A CLOSE EXAMINATION OF THE MICROSTRUCTURAL SHIFTS OCCURRING AS THE TEMPERATURE OF 2ND GENERATION HIGH ENTROPY ALLOYS IS INCREASED

High Entropy Alloys (HEAs) are a class of equimolar alloys, which exhibit a single, disordered solid solution rather than multiple intermetallic compounds. In these alloys the solid solution is preferred over the multi-intermetallide form because of the high entropy component of the solid solution, reducing its free energy to well below that of the multi-intermetallide form. Contrary to other alloys, the stability of the microstructure increases with temperature, as the free energy further decreases.

A thermodynamic model considering the overall Gibbs free energy of the alloy as the sum of the free energy values of each phase was formulated. It enabled to determine that some desired modifications of HEAs` compositions cause thermodynamic preference of the ordered multi-intermetallide form over the solid solution form at low temperatures.

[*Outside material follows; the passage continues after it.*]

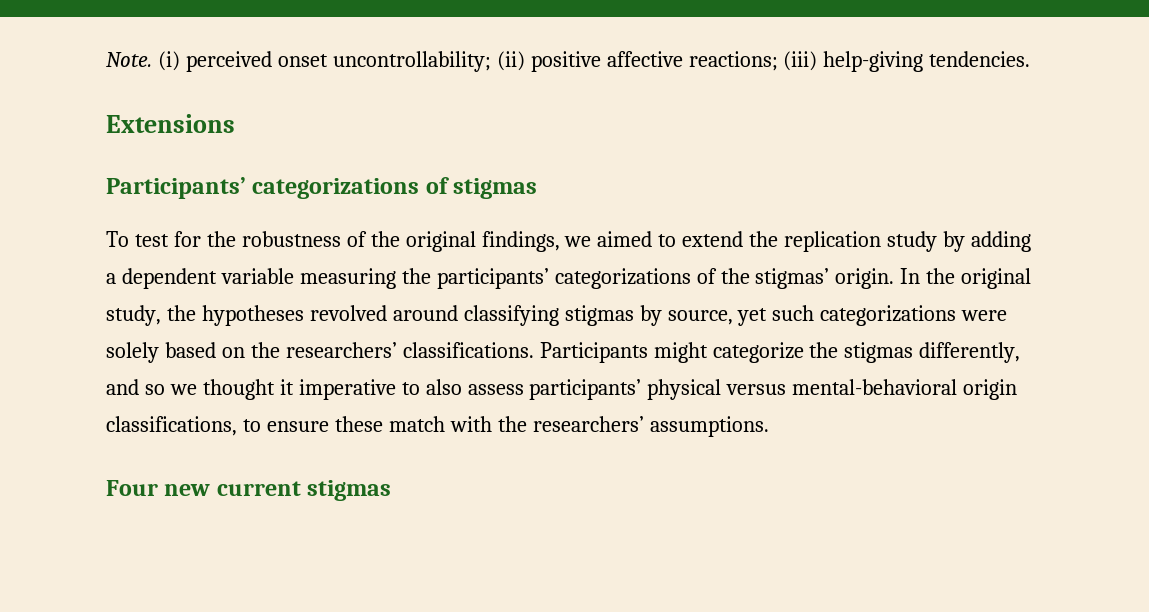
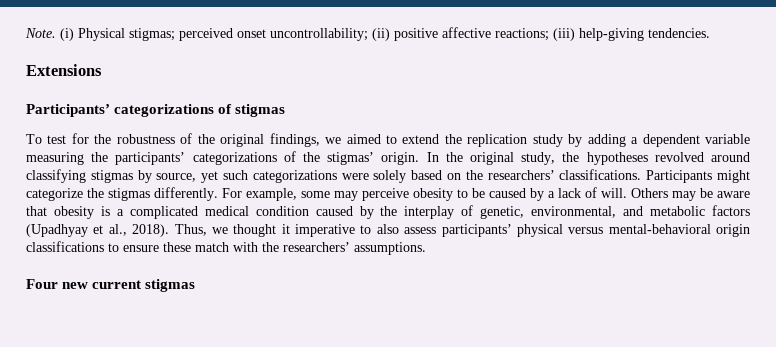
- (i) perceived onset uncontrollability; (ii) positive affective reactions; (iii) help-giving tendencies.
+ (i) Physical stigmas; perceived onset uncontrollability; (ii) positive affective reactions; (iii) help-giving tendencies.
- Participants might categorize the stigmas differently, and so we thought it imperative to also assess participants’ physical versus mental-behavioral origin classifications, to ensure these match with the researchers’ assumptions.
+ Participants might categorize the stigmas differently. For example, some may perceive obesity to be caused by a lack of will. Others may be aware that obesity is a complicated medical condition caused by the interplay of genetic, environmental, and metabolic factors (Upadhyay et al., 2018). Thus, we thought it imperative to also assess participants’ physical versus mental-behavioral origin classifications to ensure these match with the researchers’ assumptions.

In order to analyze the microstructural changes arising in CrNbTiVZr and CrMo_0.5NbTa_0.5TiZr alloys, thermal treatments at various elevated temperatures, followed by water-quenching were performed. SEM, EPMA and XRD characterization techniques were utilized to identify the various phases existing in each temperature.

The CrNbTiVZr alloy manifests two phases up to 1000°C: NbTi solid solution incorporating some Cr, V and Zr, and a combined Laves phase consisting of ZrCr₂ and ZrV₂ and some dissolved Nb and Ti. At 1300°C ZrV₂ undergoes decomposition followed by V dissolution in the original NbTi phase. The existence of NbTi solid solution and two laves phases of the remaining elements was predicted by the model to exist below 450°C. The fact that one solid solution of all five elements was not observed even at 1300°C, combined with the lack of complete phase separation below 1000°C attests to impeded atomic mobility in this alloy.